A fifth wheel trailer is shaped like an “L” tipped over ninety degrees, with a thick bottom and narrow length. Wheels support the short thick bottom, with legs that descent at the front edge to keep it level. The narrow length represents our bedroom, the part of the trailer that extends over the back of the truck when hitched. With about 18 inches distance between the back of the truck and the trailer’s lower front side, he managed to open the storage compartment there where the generator is installed and examine the trailer leg motor, leaning in backwards and twisted.
Nothing. He checked the batteries, the wires, everything, but couldn’t tell what it was. After an hour of poking and prodding, his body a pretzel as he wrestled himself up and inside the storage compartment, he decided the problem was the switch. Camping World was just opening so we went inside to get a new switch and to pick up the odds and ends we needed for the trip.
An hour later, the new switch made no difference.
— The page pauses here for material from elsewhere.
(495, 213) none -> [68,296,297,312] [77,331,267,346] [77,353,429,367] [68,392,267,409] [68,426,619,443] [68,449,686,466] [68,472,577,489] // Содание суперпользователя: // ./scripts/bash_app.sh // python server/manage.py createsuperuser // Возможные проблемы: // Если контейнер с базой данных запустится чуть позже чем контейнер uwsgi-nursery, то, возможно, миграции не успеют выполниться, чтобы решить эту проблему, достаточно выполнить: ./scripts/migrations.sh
The truck was still attached and the trailer was still standing on three legs.
As Brent fought with the mechanics of the problem, the engineer in him coming to the fore, tracing every line and part, I realized that in the rush to get away yesterday, I’d forgotten to leave a large plastic cargo box sitting on the roof of our truck with Jo and Al. They wanted it and we didn’t really need it. It’d been overlooked in the fuss of the night before. Oh, well, I sighed to Brent, maybe we got stuck here for a reason.
I called Al from a payphone and he laughed at us, assuming we were in Oregon by now. “No, we are only an hour and a half away from home.” Since Brent now had most of the gears disassembled in the leg housing, it looked like we were going to be here a while longer. Al agreed to come down that afternoon and pick up the box.
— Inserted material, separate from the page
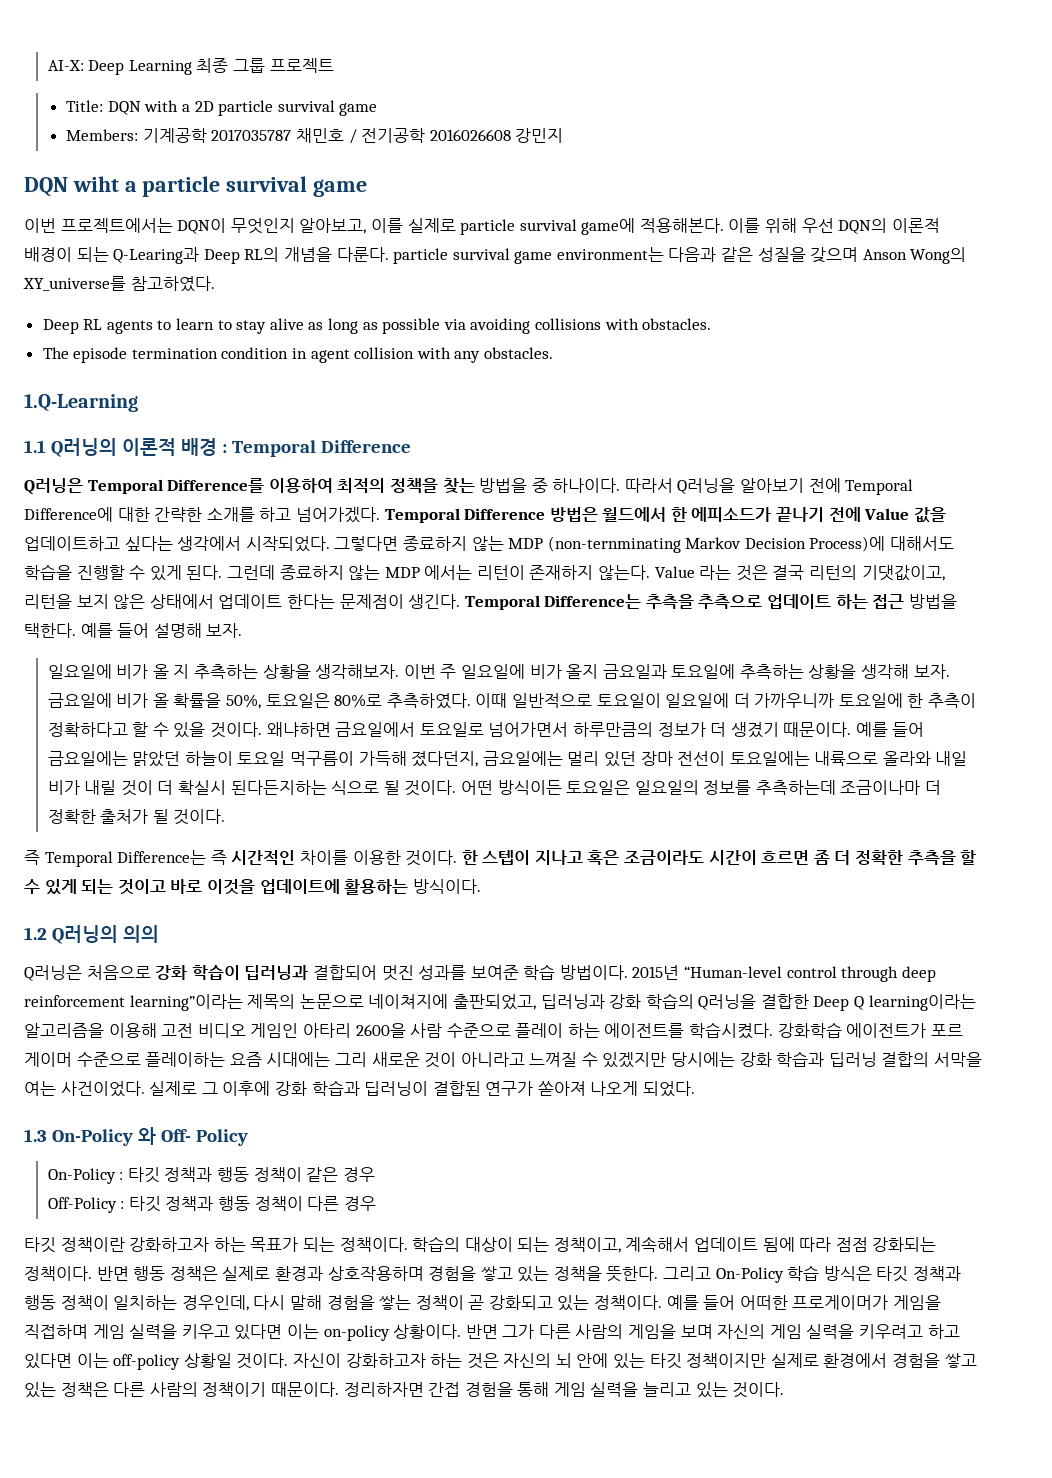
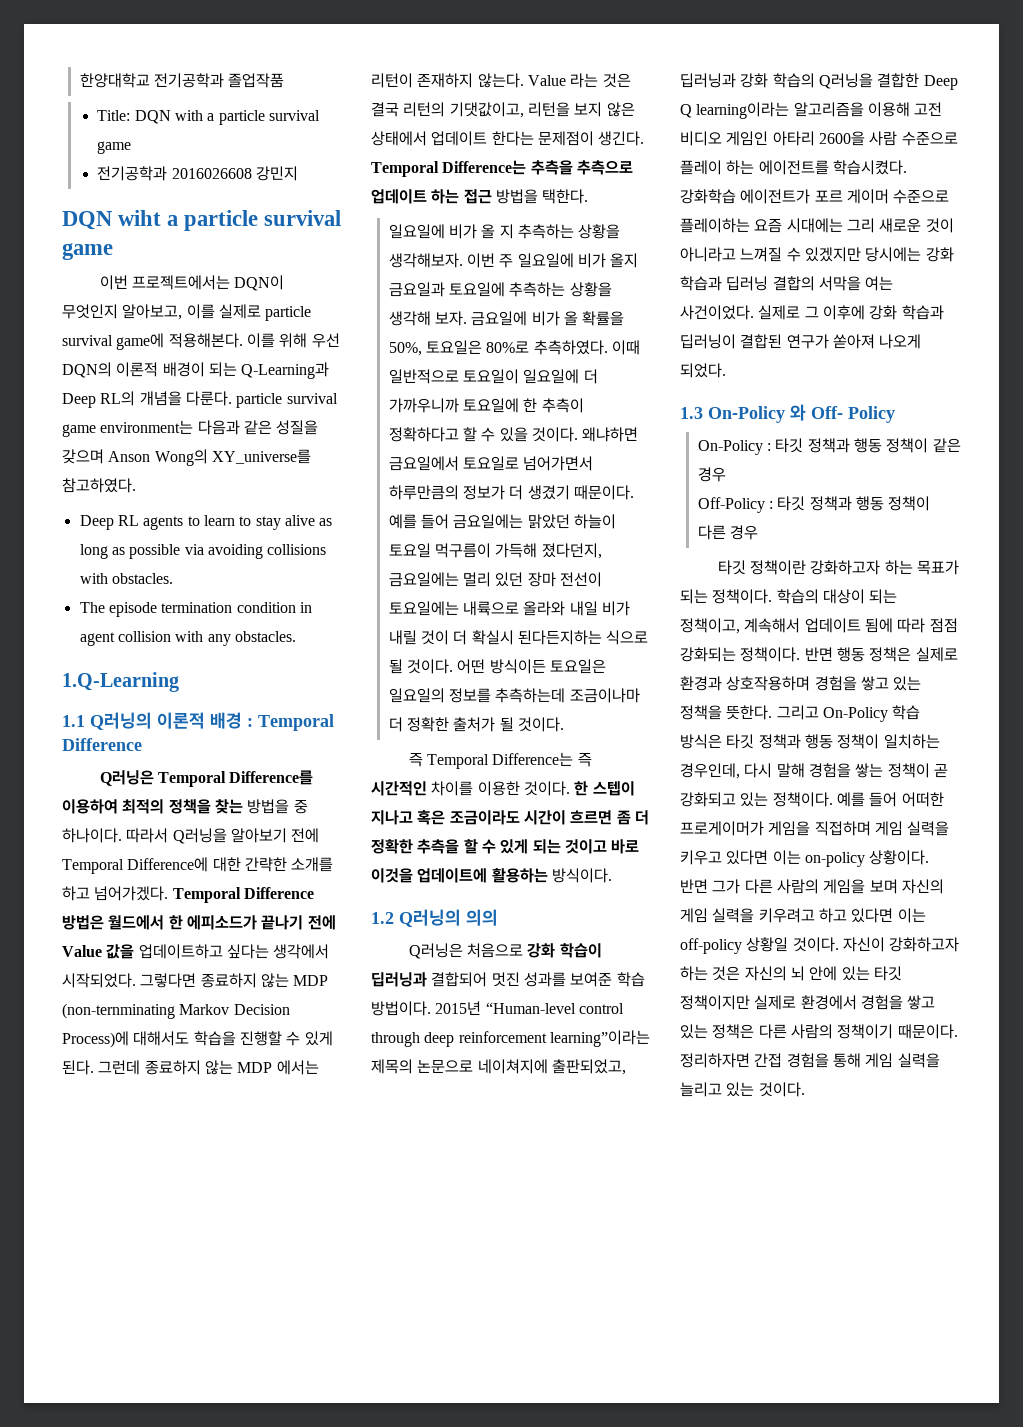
[47,58,334,75] AI-X: Deep Learning 최종 그룹 프로젝트 -> [79,73,285,88] 한양대학교 전기공학과 졸업작품
[194,100,378,116] [66,128,426,144] 2D particle survival game // Members: 기계공학 2017035787 채민호 / 전기공학 -> [218,110,320,125] [97,141,132,154] [97,166,168,181] particle survival game // 전기공학과
[113,247,200,264] Q-Learing과 -> [241,362,330,379] Q-Learning과
[80,623,243,638] 예를 들어 설명해 보자. -> (589, 196) none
By lunch, I had exhausted myself wandering the aisles of Camping World, once a magical haven for RVers and campers to explore, playing with all the gadgets and gizmos available today to help us survive in the wilderness with ease, now, it was boring. I’d see it all in the first two hours.
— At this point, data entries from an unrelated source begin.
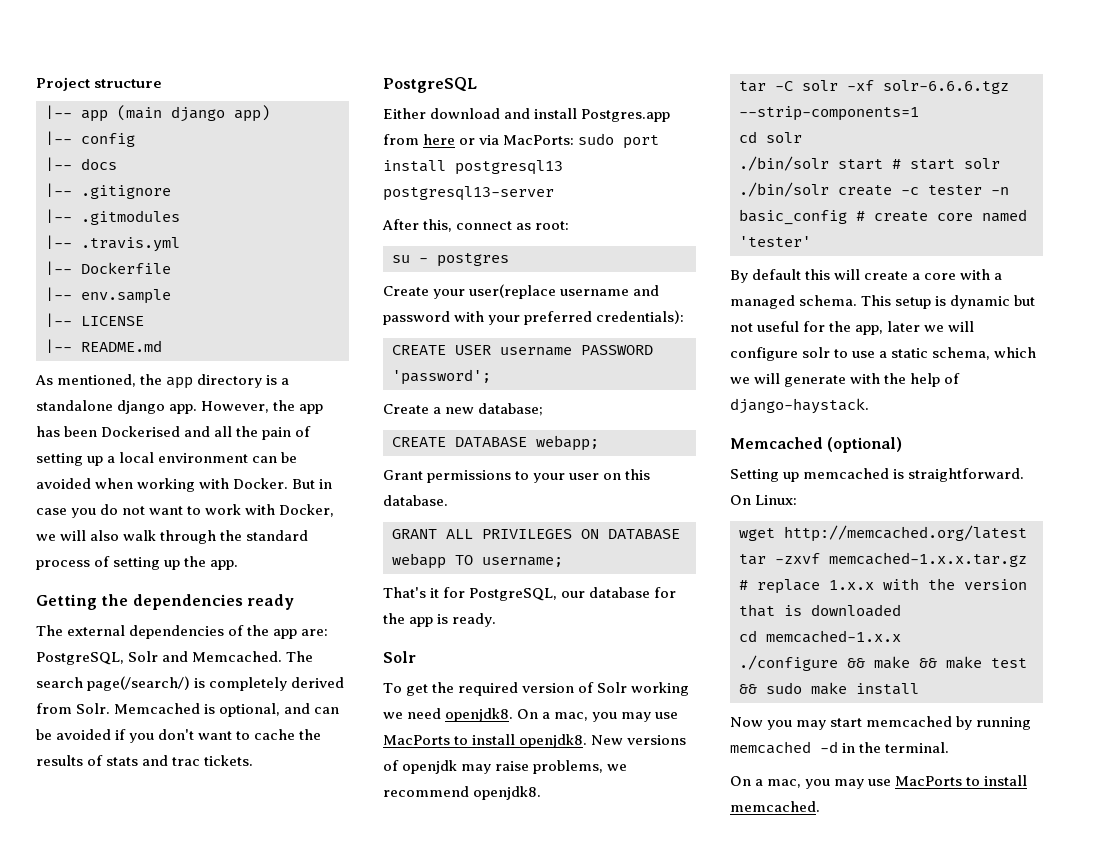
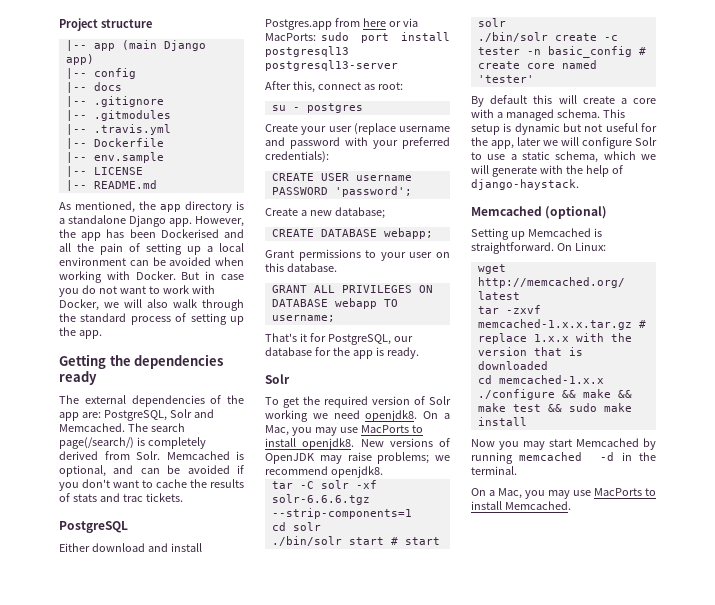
[171,106,225,122] django -> [163,40,206,51] Django
[117,400,166,414] django -> [129,215,166,227] Django
[469,284,557,299] user(replace -> [328,123,396,135] user (replace
[554,712,589,721] mac, -> [265,425,289,436] Mac,
[402,760,458,774] openjdk -> [265,453,315,464] OpenJDK
[533,760,604,774] problems, -> [377,452,430,464] problems;
[802,347,831,358] solr -> [635,137,657,146] Solr
[803,468,890,479] memcached -> [527,228,591,237] Memcached
[866,716,953,727] memcached -> [576,438,639,447] Memcached
[767,775,1028,789] [730,801,820,812] mac, you may use MacPorts to install memcached. -> [498,488,656,499] [471,501,571,510] Mac, you may use MacPorts to install Memcached.

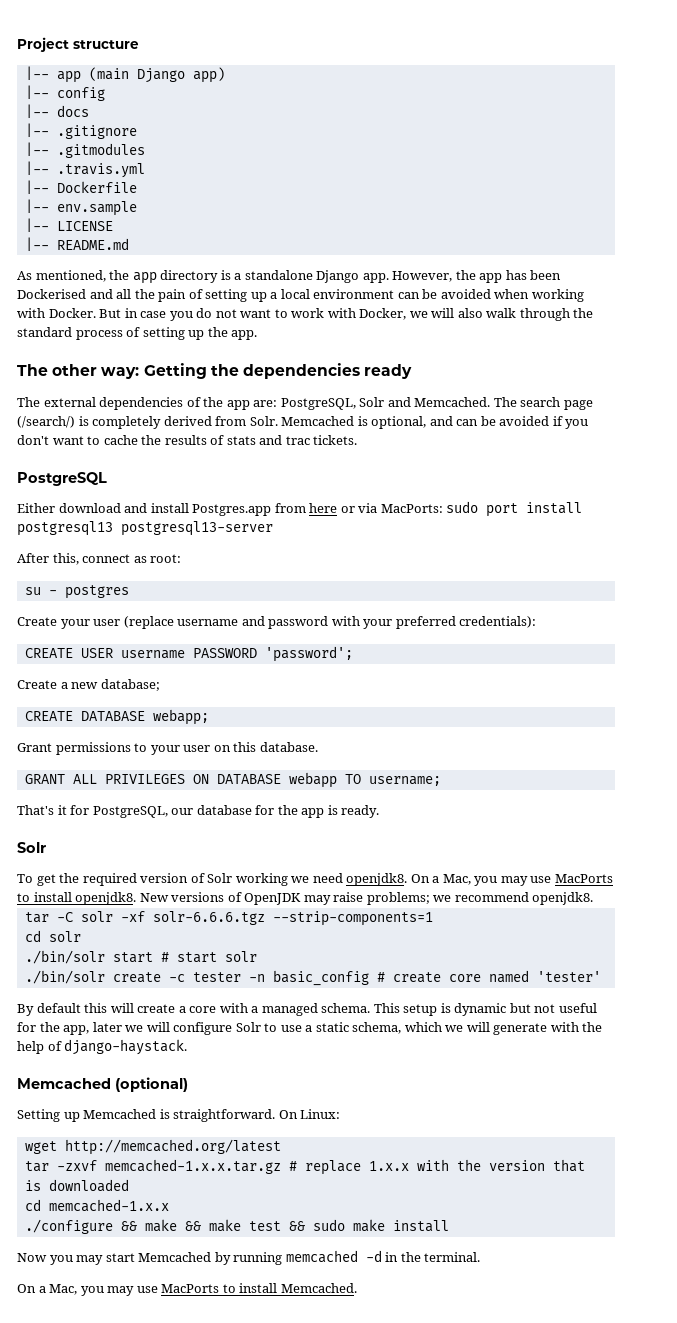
(102, 334) none -> [17,364,140,379] The other way:
[59,437,134,449] page(/search/) -> [563,400,593,410] [17,416,75,428] page (/search/)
Brent was still pretzeling himself in the generator compartment with no success. I urged him out with bribes of lunch. We unhooked our new bicycles off the back of the trailer and rode to a nearby fast food joint for some much needed food. Conversation was stilted but we tried to sound positive, as if we could reassure each other with our fake enthusiasm. It was day two of our exciting adventure of live on the road full-time, and here we were stuck in the parking lot at Camping World.
After more time spent trying to figure out what was going on, Brent decided to just replace the leg motor, an expensive alternative, but we didn’t know what else to do. By the time he changed the motor and got the trailer legs working, evening was upon us and Al showed up. It was wonderful to see him and he laughed with us about our problems, understanding completely. He’d been through this plenty of times. We loaded up the box into his vehicle and said our goodbyes one more time.
So ended our second night on the road, camping in the parking lot of Camping World. Tomorrow, we would hit the road and finally be about our adventure of living on the road.